As long as there is substantial evidence supporting the ALJ's decision and the error does not affect the ultimate nondisability determination, the error is harmless. See Carmickle, 533 F.3d at 1162; Stout v. Comm'r, Soc. Sec. Admin., 454 F.3d 1050, 1055 (9th Cir. 2006); Batson v. Comm'r Soc. Sec. Admin, 359 F.3d 1190, 1195-97 (9th Cir. 2004).
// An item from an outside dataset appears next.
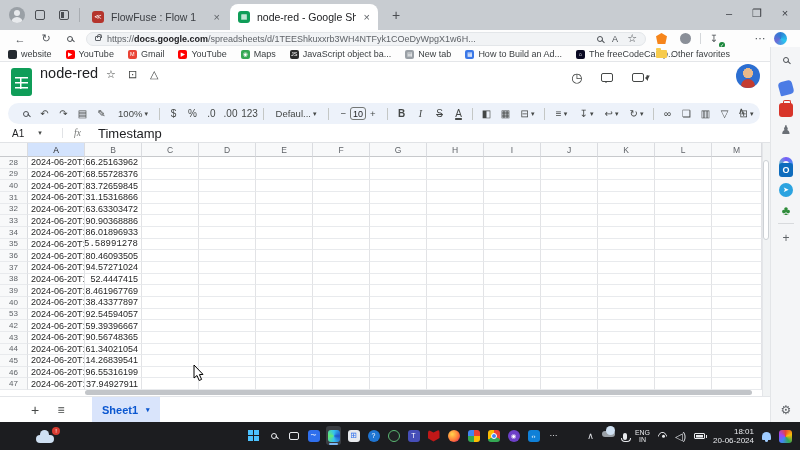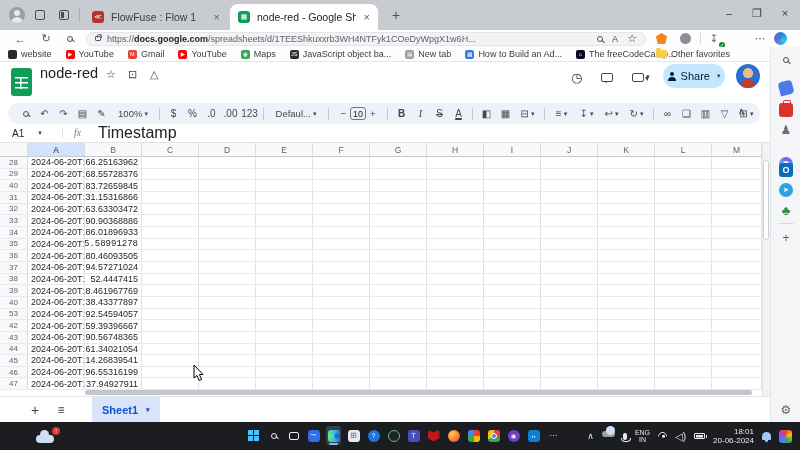"Share" div.abs { html: <div> <span></span> <span>Share</span> <span>▾</span> </div> -> none }
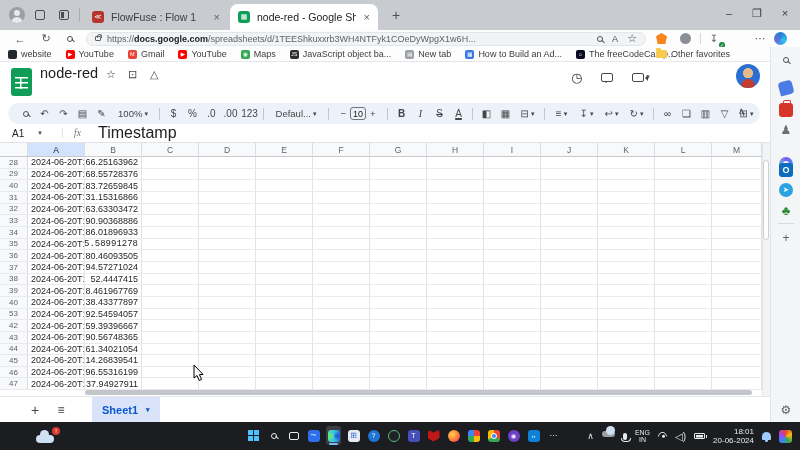"Timestamp" #fcontent { font-size: 16px -> 13px }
The ALJ also rejected Ms. Spencer's opinion because it is inconsistent with other evidence in the record. (Tr. 24.) Inconsistency with medical evidence is a germane reason for rejecting lay witness evidence. Bayliss v. Barnhart, 427 F.3d 1211, 1218 (9th Cir. 2005); Lewis v. Apfel, 236 F.3d 503, 511 (9th Cir. 2001); Vincent v. Heckler, 739 F.2d 1393, 1395 (9th Cir. 1984). The ALJ undertook a detailed examination of the evidence and cited numerous other opinions and objective medical evidence suggesting the limitation to sedentary work is not consistent with plaintiff's actual limitations. The ALJ noted Dr. Rayapati's October 2006 treatment notes which indicated plaintiff complained of back and shoulder pain. (Tr. 322.) Dr. Rayapati noted a normal shoulder exam with normal range of motion, good motor and no crepitus, a normal thoracic spine exam, nontender spine, and no abnormal findings in the interscapular area. (Tr. 324.) In February 2007, cervical, thoracic and lumbar spine x-rays were performed. (Tr. 295-98.) The results were normal thoracic spine with some mild degenerative changes, subtle narrowing of some lumbar spine disc space but otherwise unremarkable lumbar spine, and mild to moderate spondylosis and some spinal canal narrowing in the cervical spine. (Tr. 295-98, 312.) In March 2007, Dr. Eisler completed an electrodiagnostic study of plaintiff's arm and concluded there was a suggestion of elbow and distal ulnar neuropathy, but no clear evidence for other nerve damage. (Tr. 276.)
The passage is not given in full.